→ **REQUIRED ACTION**
Your task is to output, without alteration, each line from the one containing "[699,377,841,392] [721,409,865,429] [699,441,788,461]" through the final line of the records below.

DATA PROVIDED below:

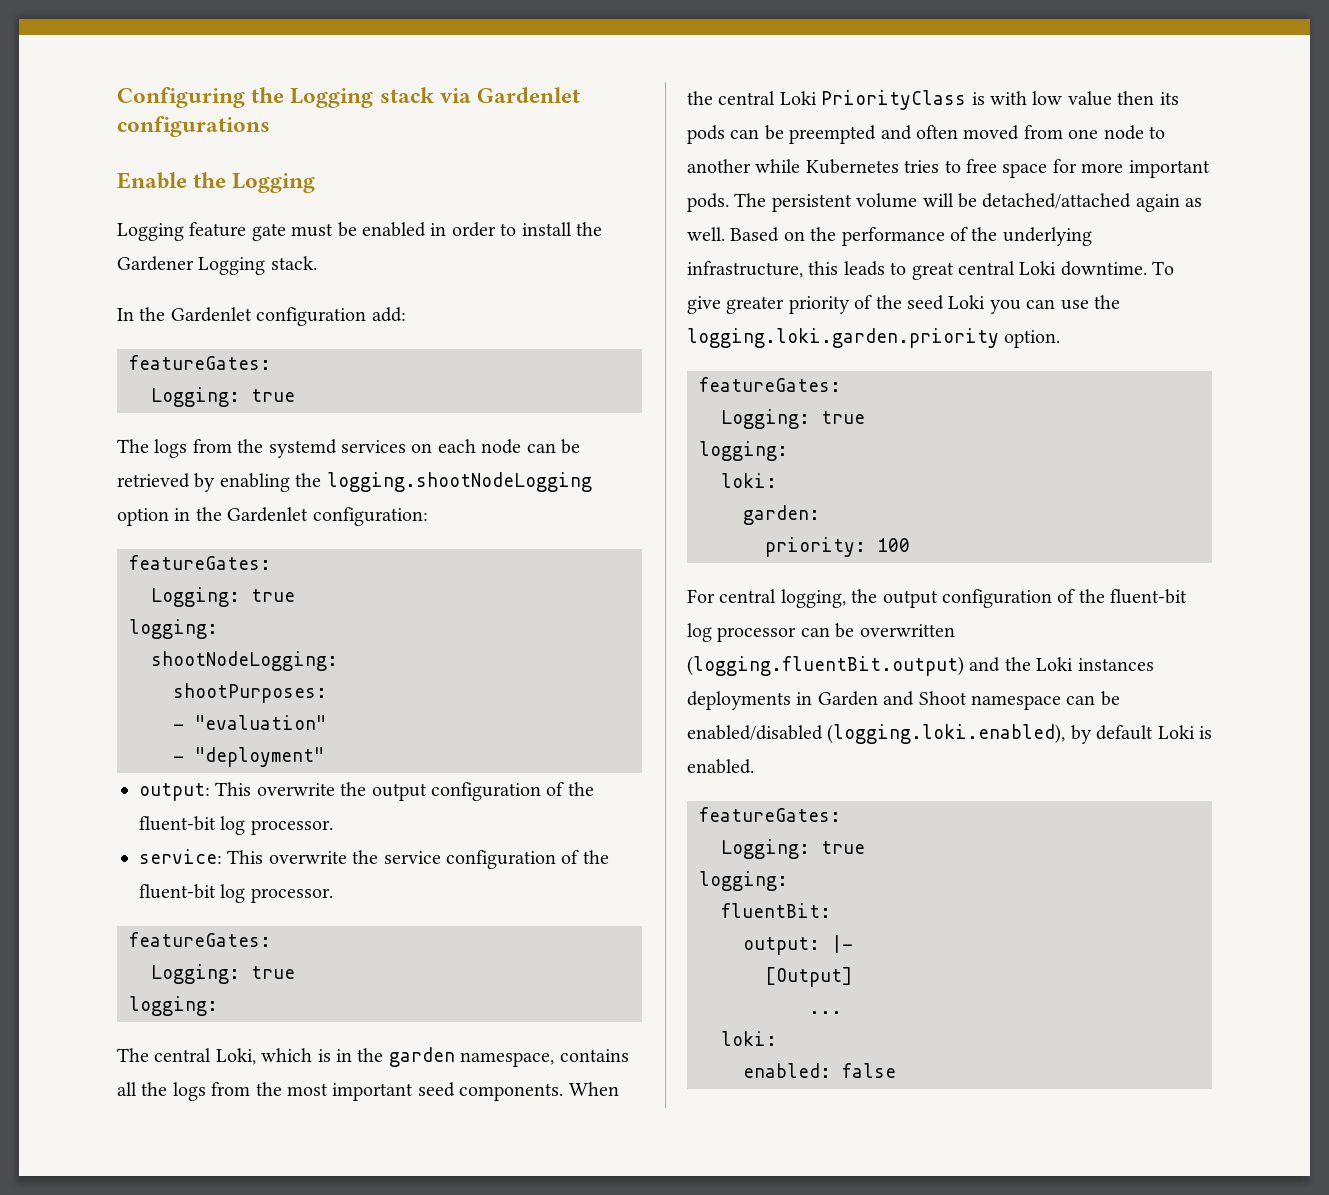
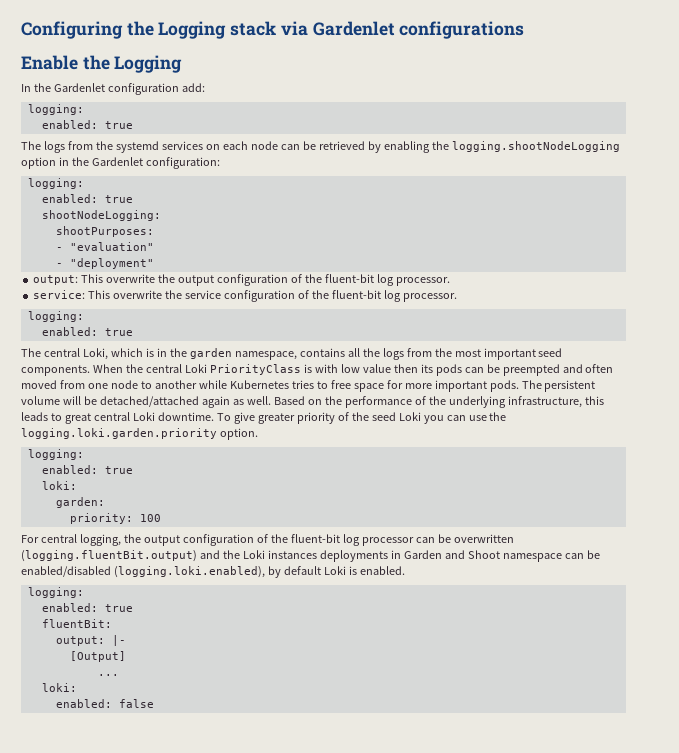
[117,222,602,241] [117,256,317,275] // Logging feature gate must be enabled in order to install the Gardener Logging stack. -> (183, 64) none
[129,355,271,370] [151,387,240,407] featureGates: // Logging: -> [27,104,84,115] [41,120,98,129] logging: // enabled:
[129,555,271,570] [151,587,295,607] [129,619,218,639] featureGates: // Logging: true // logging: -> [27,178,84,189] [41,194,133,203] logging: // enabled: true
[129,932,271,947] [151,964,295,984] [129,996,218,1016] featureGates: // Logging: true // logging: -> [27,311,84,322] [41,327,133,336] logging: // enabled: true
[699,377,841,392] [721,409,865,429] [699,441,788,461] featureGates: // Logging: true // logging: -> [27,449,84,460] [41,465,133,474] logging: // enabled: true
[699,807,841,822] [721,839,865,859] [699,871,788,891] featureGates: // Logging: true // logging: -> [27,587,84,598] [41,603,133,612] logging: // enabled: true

End of DATA PROVIDED.

→ **ANSWER TO THIS EXERCISE**
[699,377,841,392] [721,409,865,429] [699,441,788,461] featureGates: // Logging: true // logging: -> [27,449,84,460] [41,465,133,474] logging: // enabled: true
[699,807,841,822] [721,839,865,859] [699,871,788,891] featureGates: // Logging: true // logging: -> [27,587,84,598] [41,603,133,612] logging: // enabled: true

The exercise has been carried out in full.